____ EXERCISE INPUTS

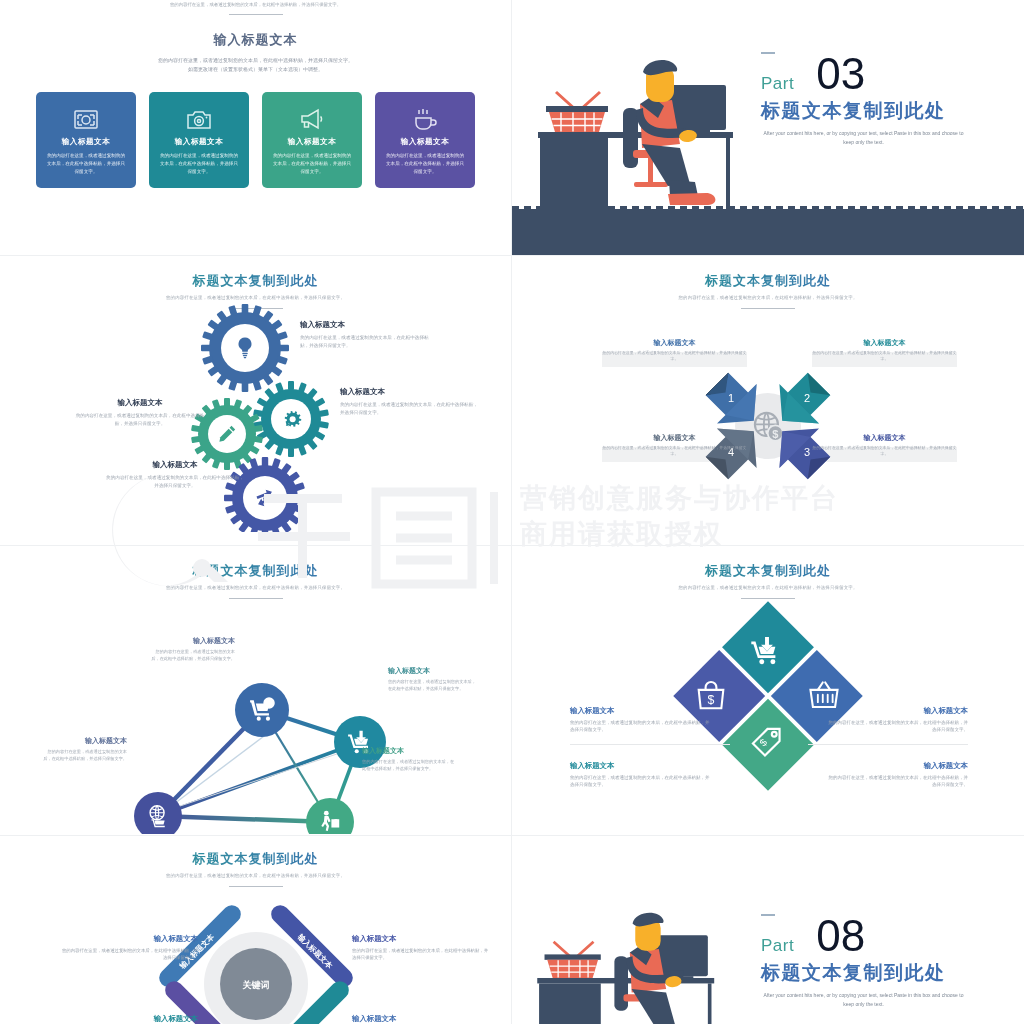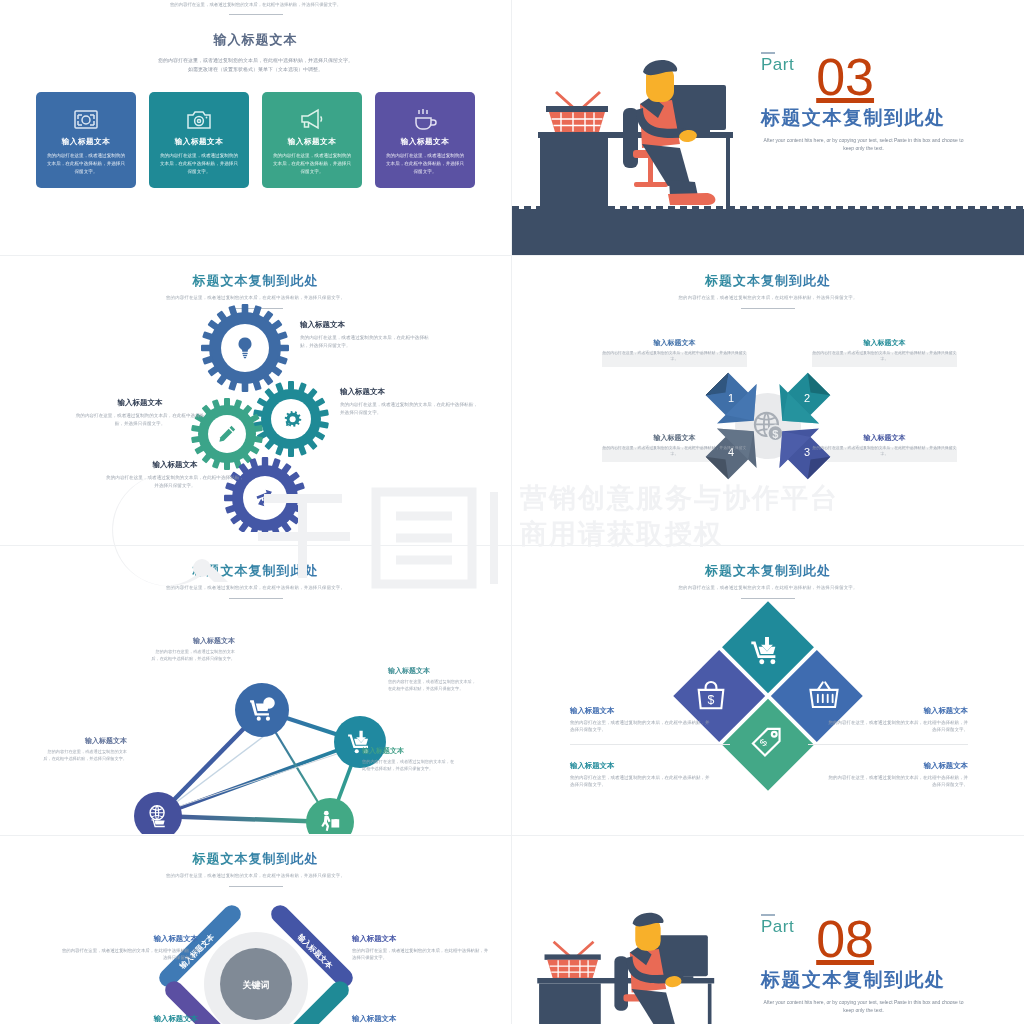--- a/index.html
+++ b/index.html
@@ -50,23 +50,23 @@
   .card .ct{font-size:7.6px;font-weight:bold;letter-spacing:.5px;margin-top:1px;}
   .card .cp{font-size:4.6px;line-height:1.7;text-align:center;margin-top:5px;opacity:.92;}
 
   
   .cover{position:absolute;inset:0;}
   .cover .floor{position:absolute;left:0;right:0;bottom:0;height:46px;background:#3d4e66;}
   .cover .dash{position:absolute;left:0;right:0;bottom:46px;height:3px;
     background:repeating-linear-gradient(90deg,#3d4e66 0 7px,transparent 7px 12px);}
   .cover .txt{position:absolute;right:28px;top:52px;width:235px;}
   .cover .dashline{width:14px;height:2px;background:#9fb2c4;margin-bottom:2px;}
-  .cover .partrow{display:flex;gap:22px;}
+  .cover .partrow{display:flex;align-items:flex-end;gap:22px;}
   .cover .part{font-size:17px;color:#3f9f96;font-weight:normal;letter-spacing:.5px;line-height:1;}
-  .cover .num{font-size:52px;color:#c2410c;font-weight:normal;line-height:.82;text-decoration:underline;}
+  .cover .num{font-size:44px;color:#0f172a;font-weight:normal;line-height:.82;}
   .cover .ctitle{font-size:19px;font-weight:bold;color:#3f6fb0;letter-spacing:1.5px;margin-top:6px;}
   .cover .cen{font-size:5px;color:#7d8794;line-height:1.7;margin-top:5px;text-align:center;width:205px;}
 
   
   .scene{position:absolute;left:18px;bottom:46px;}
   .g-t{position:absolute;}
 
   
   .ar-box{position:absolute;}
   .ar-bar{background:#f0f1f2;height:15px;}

________

WHAT IS BEING ASKED: Take from the material above every line that includes the word "normal".

RESPONSE:
   .cover .part{font-size:17px;color:#3f9f96;font-weight:normal;letter-spacing:.5px;line-height:1;}
-  .cover .num{font-size:52px;color:#c2410c;font-weight:normal;line-height:.82;text-decoration:underline;}
+  .cover .num{font-size:44px;color:#0f172a;font-weight:normal;line-height:.82;}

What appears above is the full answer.